SEEING RED

BY ASHLEY RUIZ

From the outside, onlookers see a grand arena, beautifully crafted in a perfect ring lined from top to bottom with four rows of arches. Plaza de Toros is a sight to see, especially at night when warm lights make the windowed arches glow. Inside, the sight was not so beautiful.

When I decided to go watch the bullfight tonight, I was hesitant. We don’t have bullfights in California, we have baseball games. Three strikes you’re out, not seven stabs you’re dead.

The glow of the stadium lights against the ornate stairwells and arches made the arena look inviting. But as I climbed the steps to my seat, I was appalled at the scene before me. I knew there would be fighting, but I could never conjure the sight I saw, even in the darkest part of my imagination.

I watched six bulls—one by one, match after match—charge into an open ring, the main attraction of a horrendous sport in which the odds were against them and the crowd cheered for their death. Six bulls charged in; six bulls dragged out, their bodies leaving a deep path in the sand their hooves once tread.

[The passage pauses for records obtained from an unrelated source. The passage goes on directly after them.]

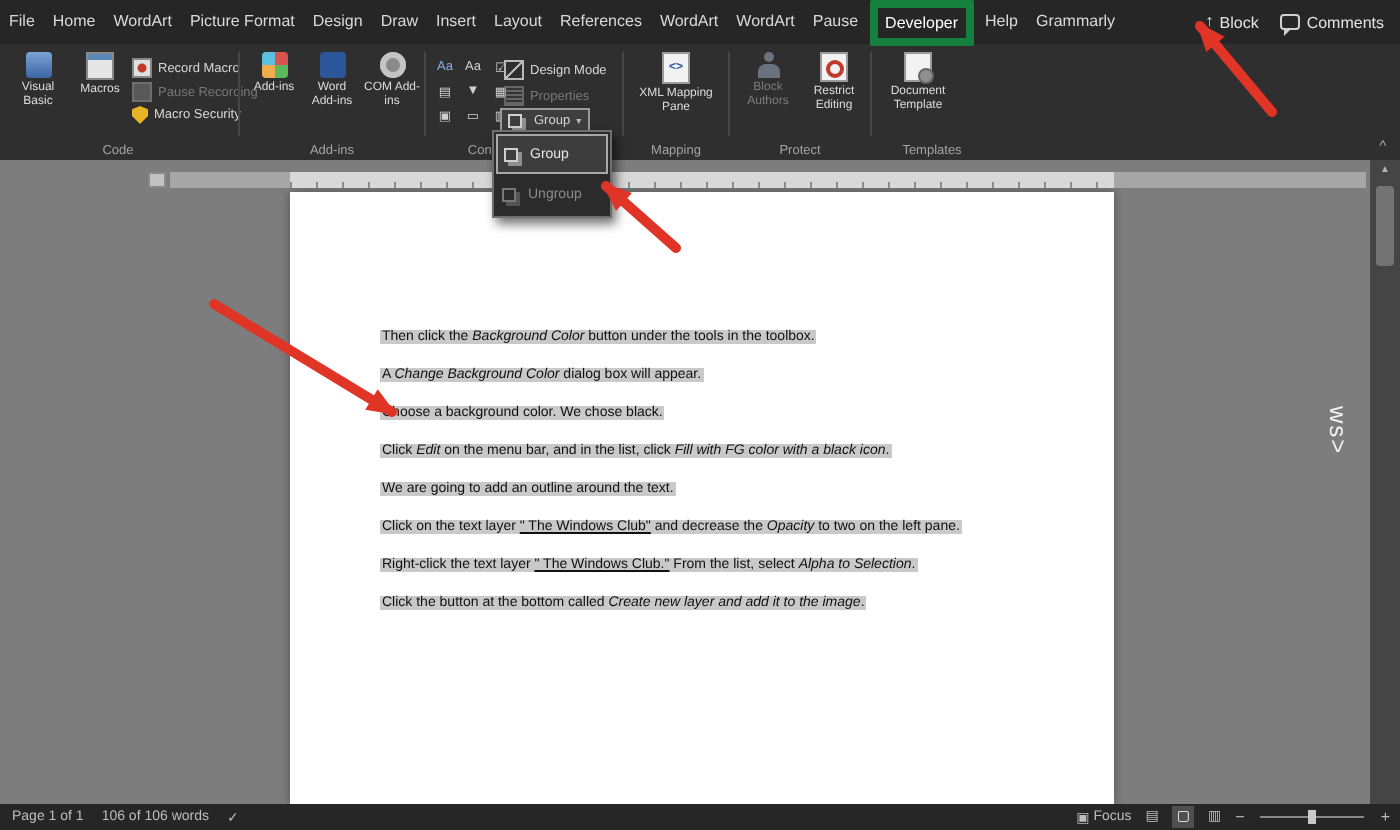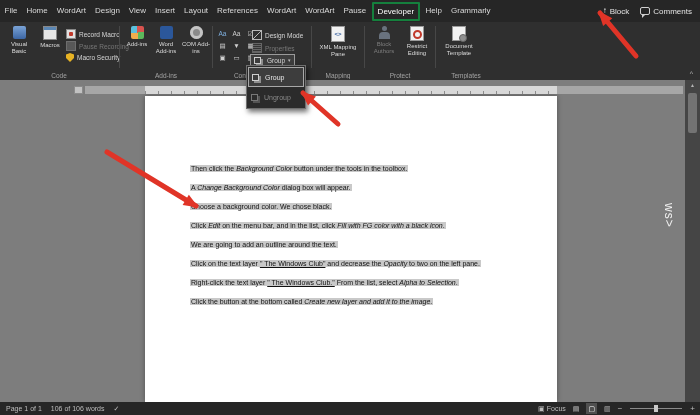--- a/index.html
+++ b/index.html
@@ -145,6 +145,7 @@
       <span class="tab">File</span>
       <span class="tab">Home</span>
       <span class="tab">WordArt</span>
+      <span class="tab">Picture Format</span>
       <span class="tab">Design</span>
       <span class="tab">View</span>
       <span class="tab">Insert</span>

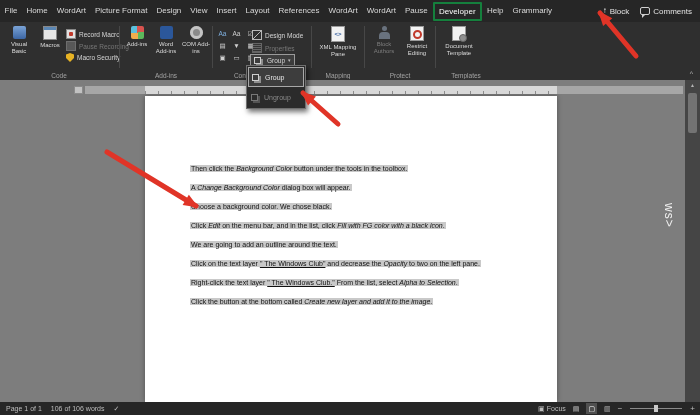--- a/index.html
+++ b/index.html
@@ -147,7 +147,7 @@
       <span class="tab">WordArt</span>
       <span class="tab">Picture Format</span>
       <span class="tab">Design</span>
-      <span class="tab">View</span>
+      <span class="tab">Draw</span>
       <span class="tab">Insert</span>
       <span class="tab">Layout</span>
       <span class="tab">References</span>

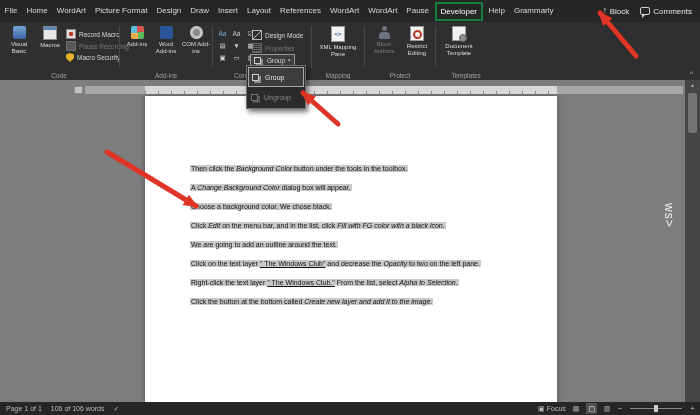--- a/index.html
+++ b/index.html
@@ -11,7 +11,7 @@
            display:flex;align-items:center;z-index:10;}
   .tabs{display:flex;align-items:center;height:100%;}
   .tab{font-size:8px;color:#d9d9d9;padding:0 4.5px;line-height:20px;white-space:nowrap;}
-  .tab.active{color:#ffffff;border:2px solid #15803d;line-height:15px;margin:0 1px;padding:0 4px;border-radius:1px;}
+  .tab.active{color:#ffffff;border:4px solid #15803d;line-height:15px;margin:0 1px;padding:0 4px;border-radius:1px;}
   .mb-right{margin-left:auto;display:flex;align-items:center;gap:11px;padding-right:8px;}
   .mb-btn{display:flex;align-items:center;gap:3px;font-size:8px;color:#e3e3e3;white-space:nowrap;}
   .share-ic{font-size:8px;line-height:8px;color:#e3e3e3;}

I kept reflecting on a piece of graffiti I saw while walking along a dim street in Valencia. A blue cartoon bull, balancing on two legs and perched against a stick with the words toro tortura scribbled in a cartoon font next to it. Bull torture.

Five men stood in the ring. Two on horses, three on foot. All dressed elaborately in bright red, purple and yellow suits. Their tight, cropped pants cut off just past their knees meeting the tall socks that tucked into Michael Jackson-esque black shoes.

The fight is considered an art by some, a dance between the bull and the human, who move fluidly with—and against—each other. The match consists of three rounds. Round one begins with the picadores, men who ride on horseback and jab spears into the bull. One bull charged a large brown horse. Blindfolded, the horse did not understand as horns rammed its middle, lifting its front hooves off the ground. That’s when the men jab their spears, or picas, between the bull’s shoulder blades. Interestingly, the size and shape of the pica is regulated by Spanish law to prevent serious injury to the bull before subsequent rounds.

One larger bull completely knocked his horse over, hooves in the air as its body hit the ground. Who knows what happened to the picador on top. I could only focus on the helpless horse who lay tipped on its side as six assistants rushed the arena and struggled to pull the horse upright so the picador could hoist himself up yet again.

A handful of older men in front of us cheered and celebrated the fight with loaves of bread, sliced cheese, ham, wine and cigars. One of them said the horse had trouble getting up because of the heavy armor that it wore to protect it from just such a thing.

I caught a glimpse of the bull’s hide glistening under the stadium’s fluorescent lights, but my stomach twisted as I realized it was his blood reflecting the light, the bright red coloring almost indistinguishable against the bull’s dark brown hair—until a drop splattered onto the dirt.

“No gracias,” I mutter as politely as possible to the men in front of me. I would not like some cheese. I can barely keep my dinner down.

The other three men reentered the ring, chasing the bull in attempt to stab their two barbed sticks, or banderillas, between the bull’s muscular blades to further weaken the bull before the last round. They dangled their pink and yellow capes at the bull like candy, teasing him. When the bull charged them, they ran behind the red wall hiding pockets in the arena’s perimeter. But the bull had nowhere to hide.

Now that six banderillas hung from the bull’s upper back, their tops covered in blood, the matador reentered the ring. Decked in the same gaudy outfit as the others, his status was distinguished by the gold embellishments on his suit and his small red cape.

It is a common misconception that the cape is red to further anger the bulls. Bulls are colorblind. Red is  a tradition and a tool to mask the bull’s blood.

The small red cape dangled at the face of the bull who ran in circles to chase it like a dog chases his tail. The matador dramatically lifted his estoque, or sword, and a hush fell over the rowdy crowd. The bull’s stomach throbbed in and out with ragged breaths.

As everyone looked on in anticipation, or in my case disgust, the matador thrust his sword between the bull’s shoulder blades.

At this point, one bull’s legs gave out slightly, and the bull seemed to bow down to the matador before collapsing to the ground. Toro tortura. Bull. Torture.

One matador was injured during the show. When he fell to the ground, five fighters ran to his rescue. When the bull fell, he was stabbed again. The crowd cheered and waved white paper towels in the air. The band played loudly and happily, and I wished I could undo what I’d just seen—the blood and celebration of a prolonged, sadistic death. I will never again contribute to such inhumanity.